Engineered nanomaterials in particular metal-based nanoparticles (NPs) provide benefits for human society, as applications in the multiple fields: IT, medicals, energy, and personal cares. However, NPs wastes now spread out over the world oceans and most likely have harmful effects to marine ecosystem as novel pollutants. Understanding of the effect of NPs contaminated environment on marine life become urgent and serious issue. In marine ecosystem, foraminifers, unicellular eukaryotes bearing calcareous shells, play important roles for supporting food web and carbon cycles. Foraminifers have three unique features: wide distribution in marine environments including polluted area, large-sized cell (> 200 µm), and uptake of external materials into cell through pseudopodia. These characters provide us an excellent condition for exposure experiments to examine physiological reaction (i.e., stress) to NPs additive seawater. Ciacci et al. (2019) unveiled that foraminifers generated reactive oxygen species (ROS) after uptake of NPs into the cells under three (TiO₂, SiO₂, and polystyrene nanoparticles) different NPs exposure experiments based on confocal laser scanning microscopic (CLSM) observation. Furthermore, Ishitani et al. (under review) successfully performed a time-series (1–24 hours) TiO₂ exposure experiments with foraminifers and traced metabolic pathway and its changes using a comprehensive approach of CLSM observation and transcriptomes. Foraminifers endocytose TiO₂ NPs and generate abundant ROS in the first hour of experiment, but expel such foreign materials encapsulated in ceramides after 24 hours. These discoveries indicate foraminifers have a detoxification mechanism of TiO₂ NPs. The present study investigated the location of expelled NPs and any ecophenotypic changes on foraminifers through a long-term culture examination.
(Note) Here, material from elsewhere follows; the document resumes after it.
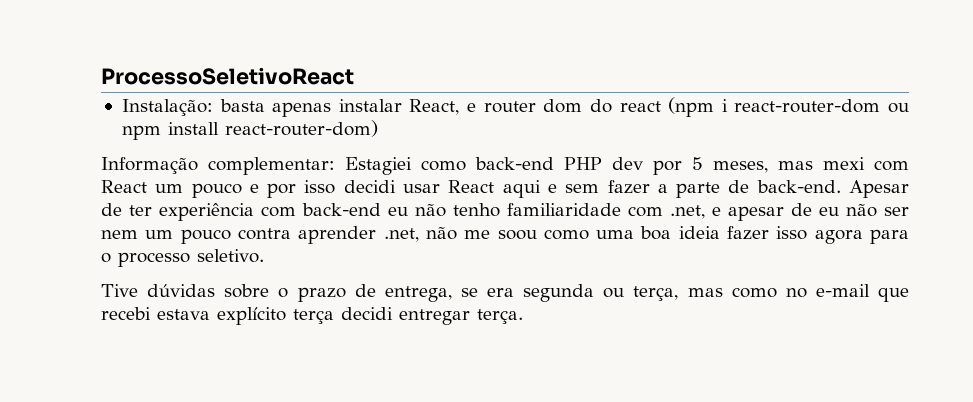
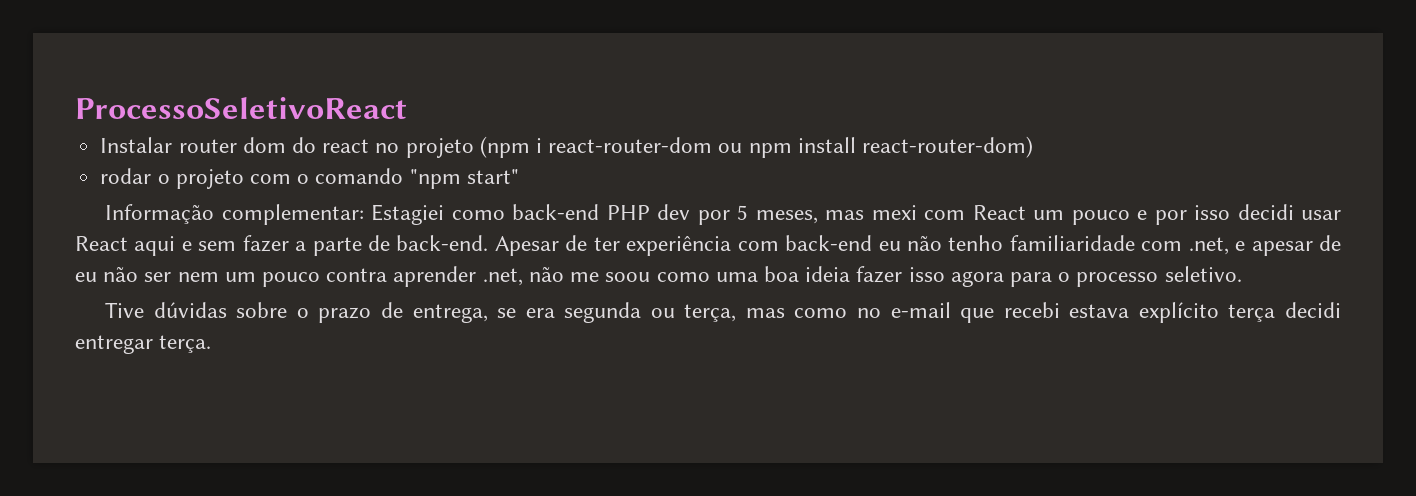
[121,99,477,117] Instalação: basta apenas instalar React, e -> [100,137,173,153] Instalar
(661, 106) none -> [375,138,474,158] no projeto
(378, 128) none -> [100,168,519,189] // rodar o projeto com o comando "npm start"

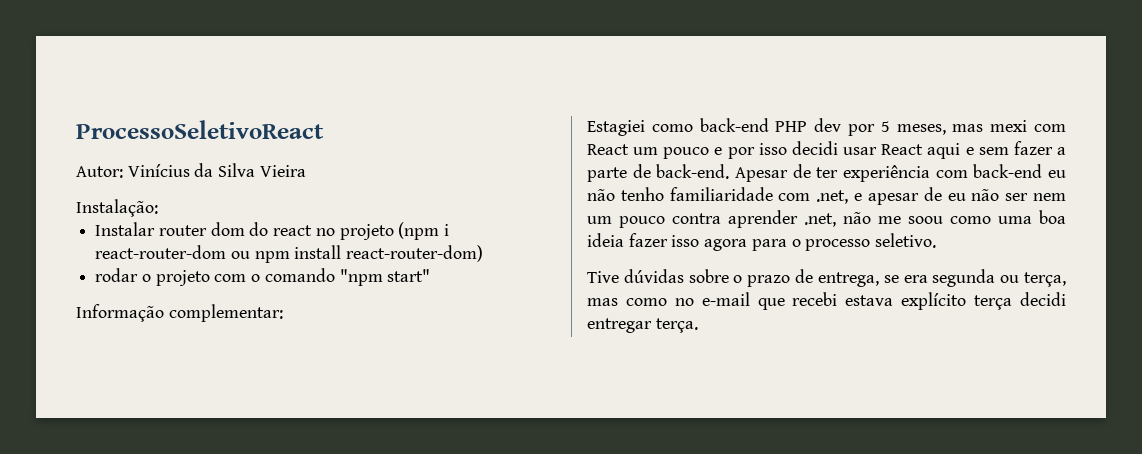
(407, 108) none -> [76,163,306,178] [76,199,158,217] // Autor: Vinícius da Silva Vieira // Instalação:
(364, 214) none -> (283, 313) //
A strain of benthic foraminifer, Ammonia veneta, were cultured in 1 ppm TiO₂ NPs additive seawater for 3 months. This organism grew up and reproduced clones every 3–4 weeks as same as controls, which were incubated in seawater. During growth, foraminifers often discharged mucus. We embedded this mucus in the 1% low-melt agarose gel with filtered seawater and made semi-thin sections. Moreover, we made the precise cross-sections of the foraminiferal calcareous shells. The mucus and shell sections were applied to the field emission scanning electron microscope (FE-SEM)-energy dispersive spectroscopy (EDS) analysis and the focused ion bean scanning electron microscope (FIB-SEM) to detect titanium, respectively. These analyses showed the absence of titanium in the shells but detected it in the mucus. In addition, nitrogen was co-detected from the TiO₂ NP embedding mucus, suggesting the mucus is composed of ceramides. These results suggest TiO₂ NPs are packed only in the mucus, and led a new insight into prevention of the TiO₂ NPs spread over marine environment. Ceramide envelop inhibits the catalytic effect of metal-based NP driven on its surface, and then it could be difficult for other marine organisms to uptake inside the cells. On the other hand, some clonal descendants made deformed shells over three generations. This suggests a possibility of ecophenotypic changes due to toxic effect of TiO₂ NPs. Our results could give us a hint to a potential innovative by which NPs can be detoxified in marine unicellular eukaryote, though genotoxic effects are still unknown.

Ciacci et al. Nanoparticle-biological interactions in a marine benthic foraminifer. Sci. Rep. 9, 19441 (2019).
Ishitani et al. Fascinating strategies of marine organisms to avoid the risk of TiO₂ nanoparticles. (under review).